* Task brief
Find the line containing "row order: d3 descending -> d8 descending" in the records below. Copy exactly that line and each one after it, ending at the line containing "PAYPAL | address 1: 851", and nothing more.
--- Data for this task Enclosed Below ---
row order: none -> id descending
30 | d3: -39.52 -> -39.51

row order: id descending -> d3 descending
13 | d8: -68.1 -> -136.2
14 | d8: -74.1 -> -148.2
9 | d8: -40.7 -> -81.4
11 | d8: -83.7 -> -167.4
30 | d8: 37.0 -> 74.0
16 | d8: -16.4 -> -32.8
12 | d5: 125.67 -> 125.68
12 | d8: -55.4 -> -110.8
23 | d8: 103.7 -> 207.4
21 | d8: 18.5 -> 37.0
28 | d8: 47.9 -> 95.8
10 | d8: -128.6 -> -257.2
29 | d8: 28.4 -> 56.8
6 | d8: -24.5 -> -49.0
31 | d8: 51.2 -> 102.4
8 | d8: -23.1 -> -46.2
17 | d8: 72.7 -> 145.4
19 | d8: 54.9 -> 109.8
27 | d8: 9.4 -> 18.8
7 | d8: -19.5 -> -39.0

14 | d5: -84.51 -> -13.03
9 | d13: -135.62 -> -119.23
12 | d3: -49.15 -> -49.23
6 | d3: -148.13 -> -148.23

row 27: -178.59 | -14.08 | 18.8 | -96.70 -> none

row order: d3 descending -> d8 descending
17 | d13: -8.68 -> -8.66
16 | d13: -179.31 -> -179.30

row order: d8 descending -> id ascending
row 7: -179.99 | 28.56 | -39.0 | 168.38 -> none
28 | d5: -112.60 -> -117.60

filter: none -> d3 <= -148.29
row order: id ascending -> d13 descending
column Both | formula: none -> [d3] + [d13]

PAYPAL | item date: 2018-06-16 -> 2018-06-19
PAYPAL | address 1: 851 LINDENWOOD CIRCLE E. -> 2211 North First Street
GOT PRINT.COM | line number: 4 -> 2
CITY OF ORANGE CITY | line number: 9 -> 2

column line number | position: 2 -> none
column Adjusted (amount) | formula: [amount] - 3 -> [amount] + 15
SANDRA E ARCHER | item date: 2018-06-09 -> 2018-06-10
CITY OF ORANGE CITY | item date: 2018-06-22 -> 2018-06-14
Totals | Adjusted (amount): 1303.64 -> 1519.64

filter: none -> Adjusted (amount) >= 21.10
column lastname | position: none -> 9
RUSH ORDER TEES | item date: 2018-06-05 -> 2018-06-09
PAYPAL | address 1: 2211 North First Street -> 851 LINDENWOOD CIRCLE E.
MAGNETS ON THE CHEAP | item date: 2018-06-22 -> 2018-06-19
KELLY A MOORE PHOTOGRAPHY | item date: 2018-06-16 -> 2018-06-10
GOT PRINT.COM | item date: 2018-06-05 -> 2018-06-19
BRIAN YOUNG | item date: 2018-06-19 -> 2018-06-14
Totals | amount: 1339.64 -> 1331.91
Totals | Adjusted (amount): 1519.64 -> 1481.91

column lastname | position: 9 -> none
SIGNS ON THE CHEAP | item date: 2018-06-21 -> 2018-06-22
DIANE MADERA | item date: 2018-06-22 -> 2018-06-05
--- End of Enclosed Data for this task ---
* Reply
row order: d3 descending -> d8 descending
17 | d13: -8.68 -> -8.66
16 | d13: -179.31 -> -179.30

row order: d8 descending -> id ascending
row 7: -179.99 | 28.56 | -39.0 | 168.38 -> none
28 | d5: -112.60 -> -117.60

filter: none -> d3 <= -148.29
row order: id ascending -> d13 descending
column Both | formula: none -> [d3] + [d13]

PAYPAL | item date: 2018-06-16 -> 2018-06-19
PAYPAL | address 1: 851 LINDENWOOD CIRCLE E. -> 2211 North First Street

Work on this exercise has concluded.